O governo federal publicou nesta terça-feira (2) uma Medida Provisória (MP) que destina R$ 30 bilhões em crédito extraordinário para a execução do Plano Brasil Soberano. O objetivo é apoiar empresas brasileiras que foram afetadas pela recente política dos Estados Unidos de taxar em 50% as exportações do país.
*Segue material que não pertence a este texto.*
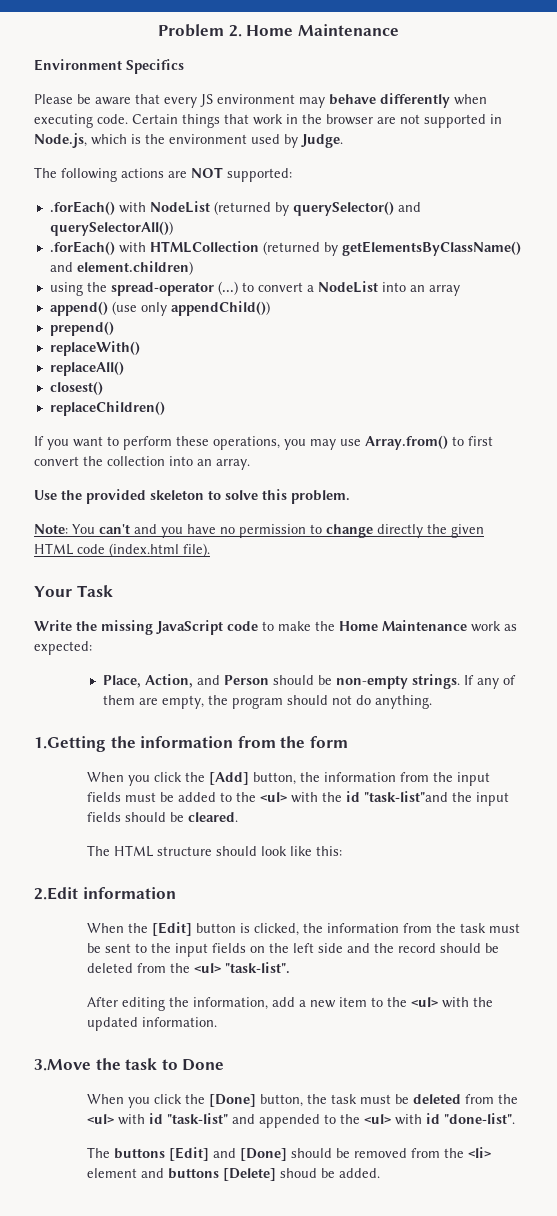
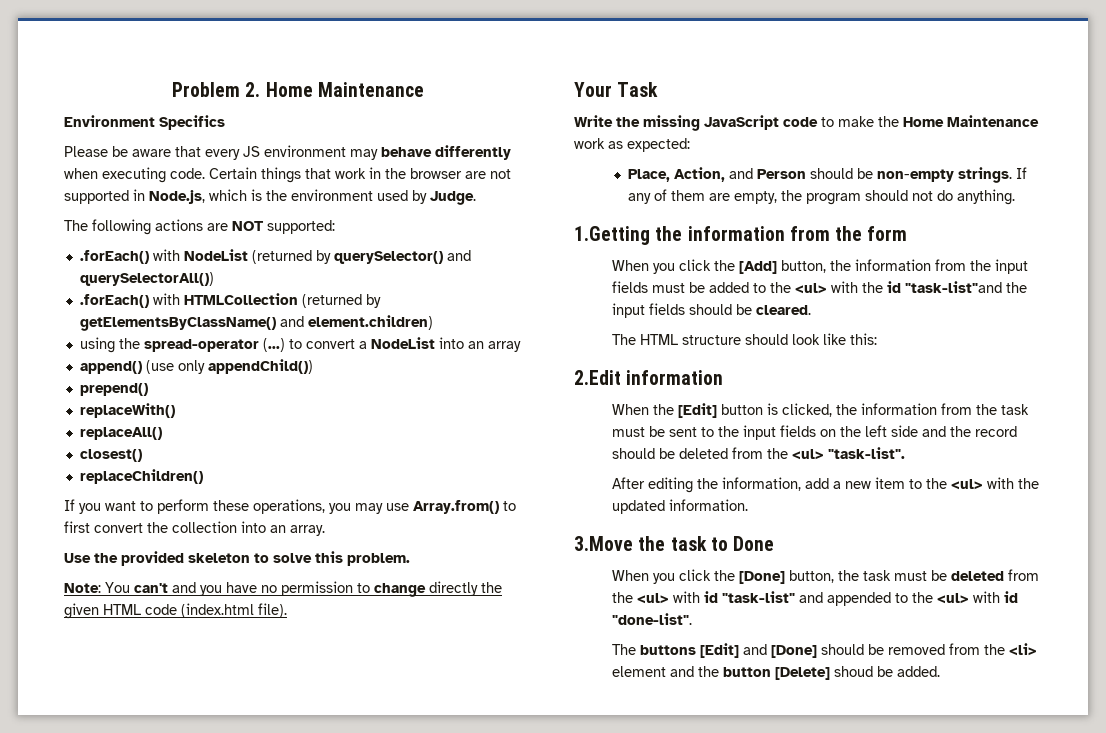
- The buttons [Edit] and [Done] should be removed from the <li> element and buttons [Delete] shoud be added.
+ The buttons [Edit] and [Done] should be removed from the <li> element and the button [Delete] shoud be added.

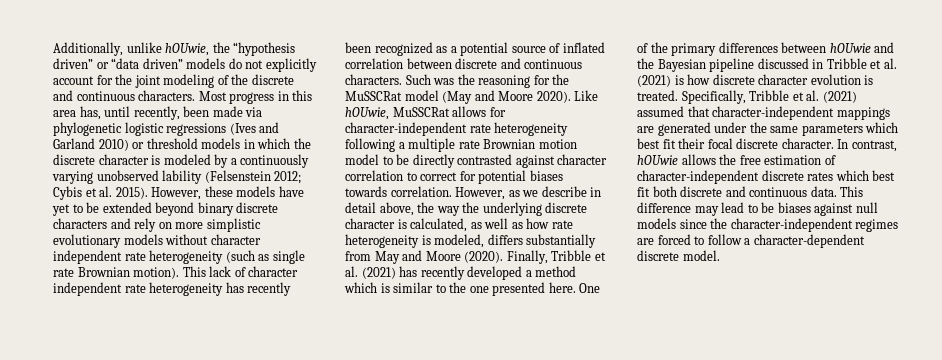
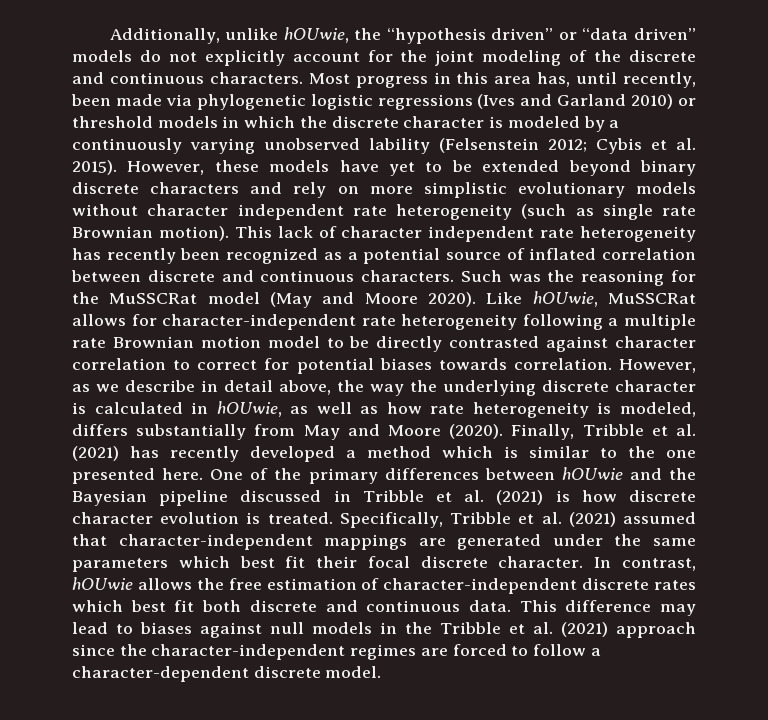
- However, as we describe in detail above, the way the underlying discrete character is calculated, as well as how rate heterogeneity is modeled, differs substantially from May and Moore (2020).
+ However, as we describe in detail above, the way the underlying discrete character is calculated in hOUwie, as well as how rate heterogeneity is modeled, differs substantially from May and Moore (2020).
- This difference may lead to be biases against null models since the character-independent regimes are forced to follow a character-dependent discrete model.
+ This difference may lead to biases against null models in the Tribble et al. (2021) approach since the character-independent regimes are forced to follow a character-dependent discrete model.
Os recursos serão aportados no Fundo Garantidor de Exportações (FGE), oferecendo crédito com taxas acessíveis.
O plano foi anunciado pelo presidente Luiz Inácio Lula da Silva em 13 de agosto, em resposta às tarifas impostas pelo presidente dos EUA, Donald Trump. A tarifa, que começou em 10% em abril, subiu para 50% em agosto, afetando 35,6% de tudo que o Brasil exporta para os Estados Unidos. A medida foi justificada por Trump como uma retaliação a decisões brasileiras que supostamente prejudicariam big techs americanas e em resposta ao julgamento do ex-presidente Jair Bolsonaro.
Acesso aos recursos e critérios de elegibilidade
O plano priorizará pequenas e médias empresas, além daquelas que não têm alternativas de exportação para os EUA. O acesso às linhas de crédito estará condicionado à manutenção do número de empregos.
Para ter acesso aos recursos, as empresas precisam ser pessoas jurídicas de direito privado que exportam bens afetados pelas tarifas, e que estejam em situação regular com a Receita Federal e a Procuradoria-Geral da Fazenda Nacional. As empresas que tiveram, no mínimo, 5% do faturamento total de julho de 2024 a junho de 2025 proveniente de exportações para os EUA terão prioridade. Para aquelas cujo faturamento bruto de exportações para os EUA for igual ou superior a 20%, as condições de financiamento serão ainda mais favoráveis.
O plano também prevê aportes adicionais em outros fundos, como o Fundo Garantidor do Comércio Exterior (FGCE) e o Fundo de Garantia de Operações (FGO), além de medidas econômicas como a prorrogação da suspensão de tributos e o aumento da restituição via Reintegra.